President Obama was briefed this morning on a power failure at F.E. Warren Air Force Base in Wyoming that took 50 nuclear ICBMs, one ninth of the U.S. missile stockpile, temporarily offline on Saturday.  

The base is a main locus of the United States' strategic nuclear forces. The 90th Missile Wing, headquartered there, controls 150 Minuteman III intercontinental ballistic nuclear missiles. They're on full-time alert and housed in a variety of bunkers across the base.

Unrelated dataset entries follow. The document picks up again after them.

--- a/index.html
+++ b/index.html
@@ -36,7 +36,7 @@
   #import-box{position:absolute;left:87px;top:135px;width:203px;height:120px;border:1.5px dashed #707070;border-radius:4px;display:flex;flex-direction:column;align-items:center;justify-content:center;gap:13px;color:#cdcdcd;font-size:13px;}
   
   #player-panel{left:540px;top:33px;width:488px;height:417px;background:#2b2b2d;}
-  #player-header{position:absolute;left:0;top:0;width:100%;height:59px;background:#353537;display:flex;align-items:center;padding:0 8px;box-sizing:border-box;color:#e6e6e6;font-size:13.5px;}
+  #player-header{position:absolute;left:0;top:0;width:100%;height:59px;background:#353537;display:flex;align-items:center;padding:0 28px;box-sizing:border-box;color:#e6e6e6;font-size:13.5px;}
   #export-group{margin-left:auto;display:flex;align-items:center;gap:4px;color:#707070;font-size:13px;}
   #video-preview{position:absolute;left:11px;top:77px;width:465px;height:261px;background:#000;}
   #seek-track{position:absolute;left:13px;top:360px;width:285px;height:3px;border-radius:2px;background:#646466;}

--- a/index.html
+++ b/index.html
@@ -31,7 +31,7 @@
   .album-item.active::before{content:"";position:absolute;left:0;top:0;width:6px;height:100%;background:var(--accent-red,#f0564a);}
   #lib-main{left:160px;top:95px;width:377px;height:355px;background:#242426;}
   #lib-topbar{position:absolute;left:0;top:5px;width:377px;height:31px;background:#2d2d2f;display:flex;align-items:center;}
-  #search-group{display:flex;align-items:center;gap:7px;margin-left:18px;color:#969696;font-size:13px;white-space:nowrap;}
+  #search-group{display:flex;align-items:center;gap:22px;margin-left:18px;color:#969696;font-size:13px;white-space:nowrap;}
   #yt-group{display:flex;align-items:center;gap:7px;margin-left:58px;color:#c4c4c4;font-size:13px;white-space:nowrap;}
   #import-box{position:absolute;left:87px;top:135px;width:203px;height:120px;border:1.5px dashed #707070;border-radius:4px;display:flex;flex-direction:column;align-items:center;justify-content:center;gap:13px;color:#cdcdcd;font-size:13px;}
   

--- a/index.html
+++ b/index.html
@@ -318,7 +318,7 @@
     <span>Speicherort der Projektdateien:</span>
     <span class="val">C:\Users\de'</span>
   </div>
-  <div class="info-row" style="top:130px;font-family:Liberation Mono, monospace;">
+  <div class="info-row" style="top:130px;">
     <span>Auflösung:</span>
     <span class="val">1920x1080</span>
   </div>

On Saturday morning, according to people briefed on what happened, a squadron of ICBMs suddenly dropped down into what's known as "LF Down" status, meaning that the missileers in their bunkers no longer could communicate with the missiles themselves. LF Down status also means that various security protocols built into the missile delivery system, like intrusion alarms and warhead separation alarms, were offline.   

The White House response to the incident has been jaw dropping. When pressed on the critical security lapse, an unnamed official told Marc Ambinder of the Atlantic (emphasis mine): "to make too much out of this would be to sensationalize it. It's not that big of a deal. Everything worked as planned." 

According to Ambinder's report, during the period that the squadron went offline, the 90th Missile Wing had absolutely no communication with 50 nuclear weapons. There was no security available to protect the affected sites, nor was there any way of monitoring if the missiles sprung a leak, had their targeting data wiped, or suffered a mechanical breakdown. This is one of the most concerning and significant lapses in nuclear command and control in memory. 

This could have a significant impact on START ratification. Cutting our nuclear arsenal was predicated on the functionality and health of the current strategic arsenal. Republican lawmakers, led by Senator Jon Kyl, have been understandably reluctant to ratify START until their concerns about aging nuclear warheads were answered and mitigated by the Obama sdministration. With this enormous breach in command and control functionality, the condition of our ancient fleet of delivery systems -subs that are 30 years old, missiles that are 40, and bombers that are 50- will have to be closely examined. 

When new START hits the Senate floor during the lame-duck session of Congress, lawmakers should make extra certain that there are plans -and resources- on the books to upgrade both our archaic nuclear stockpile as well as our submarines, bombers, and ICBMs.  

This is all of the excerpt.